Entries taken from a collection:
========

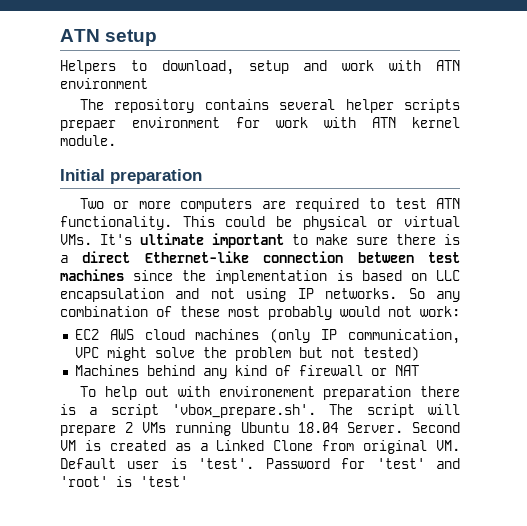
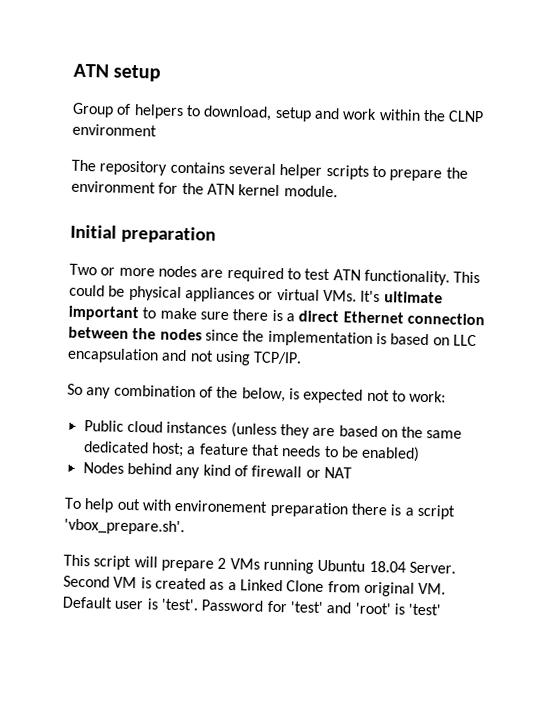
- Helpers to download, setup and work with ATN environment
+ Group of helpers to download, setup and work within the CLNP environment
- The repository contains several helper scripts prepaer environment for work with ATN kernel module.
+ The repository contains several helper scripts to prepare the environment for the ATN kernel module.
- Two or more computers are required to test ATN functionality.
+ Two or more nodes are required to test ATN functionality.
- This could be physical or virtual VMs. It's ultimate important to make sure there is a direct Ethernet-like connection between test machines since the implementation is based on LLC encapsulation and not using IP networks. So any combination of these most probably would not work:
- EC2 AWS cloud machines (only IP communication, VPC might solve the problem but not tested)
- Machines behind any kind of firewall or NAT
+ This could be physical appliances or virtual VMs. It's ultimate important to make sure there is a direct Ethernet connection between the nodes since the implementation is based on LLC encapsulation and not using TCP/IP.
+ So any combination of the below, is expected not to work:
+ Public cloud instances (unless they are based on the same dedicated host; a feature that needs to be enabled)
+ Nodes behind any kind of firewall or NAT
- To help out with environement preparation there is a script 'vbox_prepare.sh'. The script will prepare 2 VMs running Ubuntu 18.04 Server.
+ To help out with environement preparation there is a script 'vbox_prepare.sh'.
+ This script will prepare 2 VMs running Ubuntu 18.04 Server.

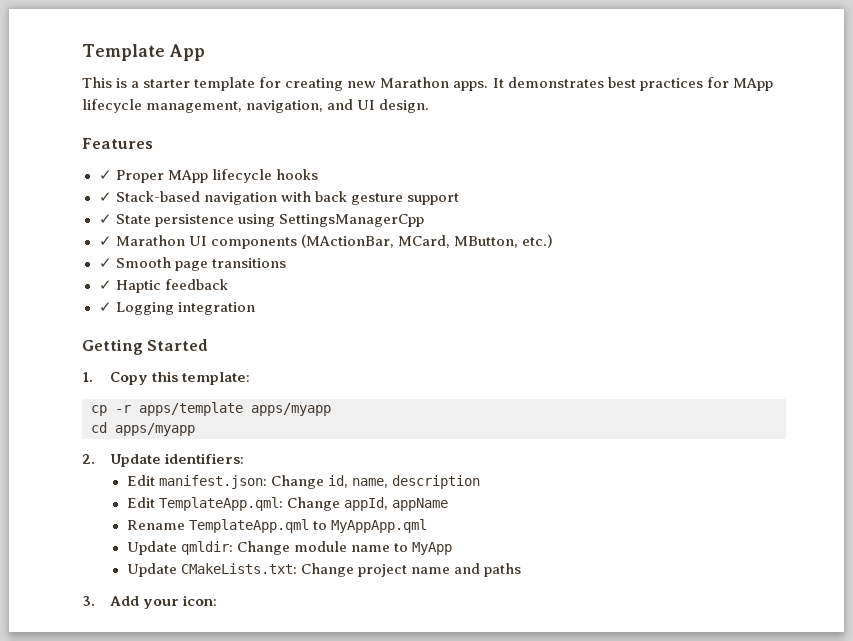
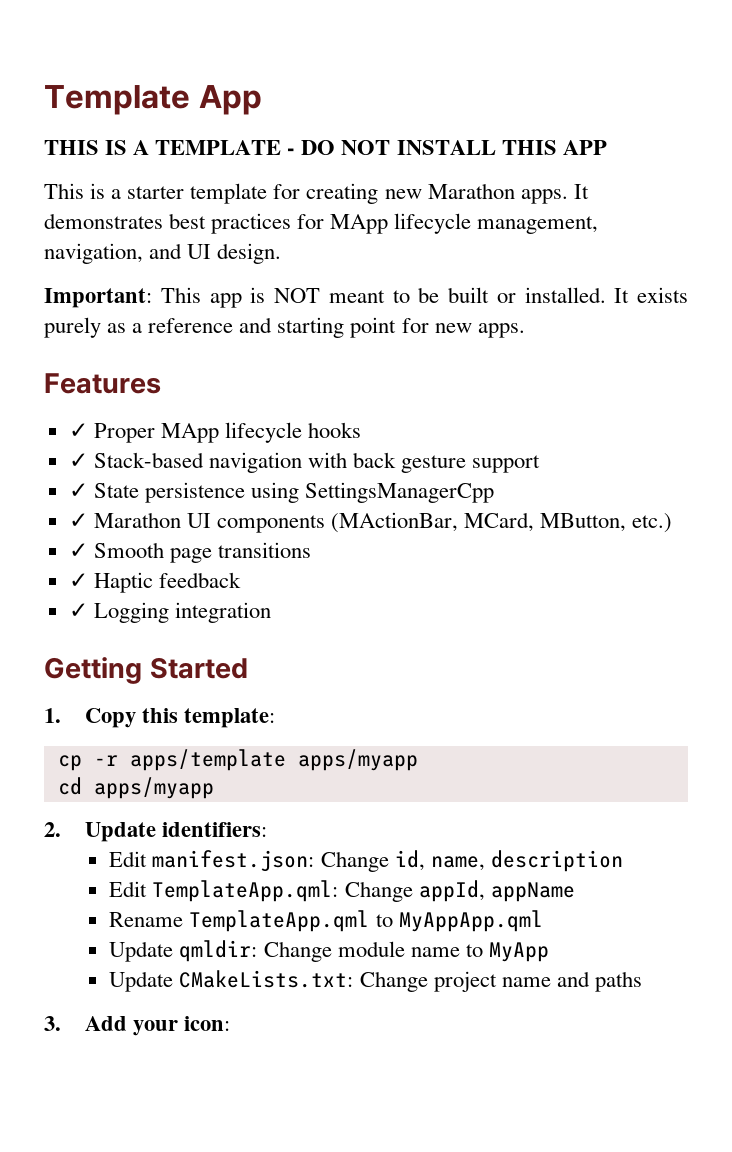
+ THIS IS A TEMPLATE - DO NOT INSTALL THIS APP
+ Important: This app is NOT meant to be built or installed. It exists purely as a reference and starting point for new apps.

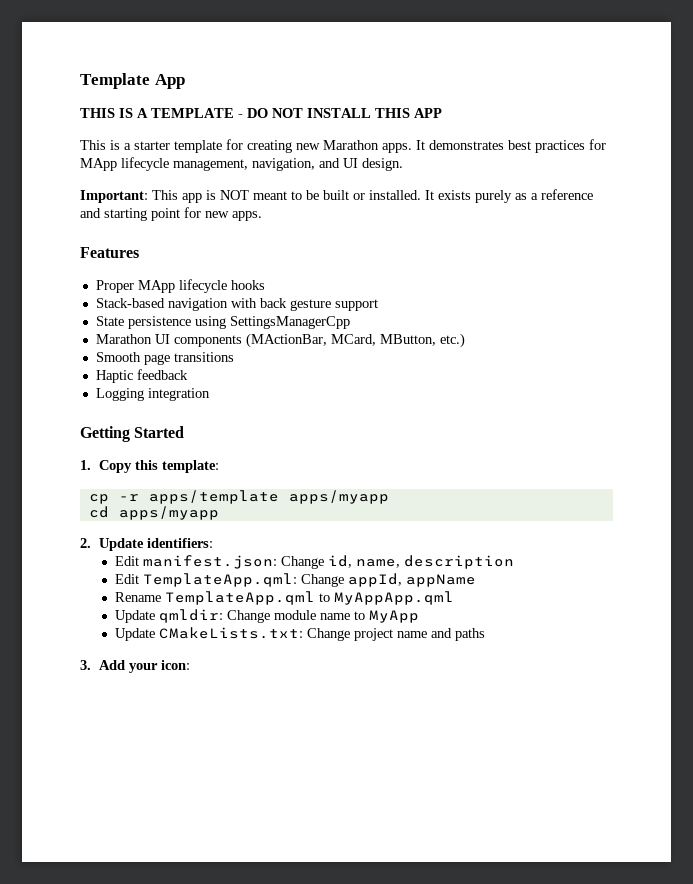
- ✓ Proper MApp lifecycle hooks
+ Proper MApp lifecycle hooks
- ✓ Stack-based navigation with back gesture support
+ Stack-based navigation with back gesture support
- ✓ State persistence using SettingsManagerCpp
+ State persistence using SettingsManagerCpp
- ✓ Marathon UI components (MActionBar, MCard, MButton, etc.)
+ Marathon UI components (MActionBar, MCard, MButton, etc.)
- ✓ Smooth page transitions
+ Smooth page transitions
- ✓ Haptic feedback
+ Haptic feedback
- ✓ Logging integration
+ Logging integration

========

Retype the entries above exactly, starting at their first line and ending with the line that holds "- ✓ Stack-based"; pictures stay out.

RESPONSE:
- Helpers to download, setup and work with ATN environment
+ Group of helpers to download, setup and work within the CLNP environment
- The repository contains several helper scripts prepaer environment for work with ATN kernel module.
+ The repository contains several helper scripts to prepare the environment for the ATN kernel module.
- Two or more computers are required to test ATN functionality.
+ Two or more nodes are required to test ATN functionality.
- This could be physical or virtual VMs. It's ultimate important to make sure there is a direct Ethernet-like connection between test machines since the implementation is based on LLC encapsulation and not using IP networks. So any combination of these most probably would not work:
- EC2 AWS cloud machines (only IP communication, VPC might solve the problem but not tested)
- Machines behind any kind of firewall or NAT
+ This could be physical appliances or virtual VMs. It's ultimate important to make sure there is a direct Ethernet connection between the nodes since the implementation is based on LLC encapsulation and not using TCP/IP.
+ So any combination of the below, is expected not to work:
+ Public cloud instances (unless they are based on the same dedicated host; a feature that needs to be enabled)
+ Nodes behind any kind of firewall or NAT
- To help out with environement preparation there is a script 'vbox_prepare.sh'. The script will prepare 2 VMs running Ubuntu 18.04 Server.
+ To help out with environement preparation there is a script 'vbox_prepare.sh'.
+ This script will prepare 2 VMs running Ubuntu 18.04 Server.

+ THIS IS A TEMPLATE - DO NOT INSTALL THIS APP
+ Important: This app is NOT meant to be built or installed. It exists purely as a reference and starting point for new apps.

- ✓ Proper MApp lifecycle hooks
+ Proper MApp lifecycle hooks
- ✓ Stack-based navigation with back gesture support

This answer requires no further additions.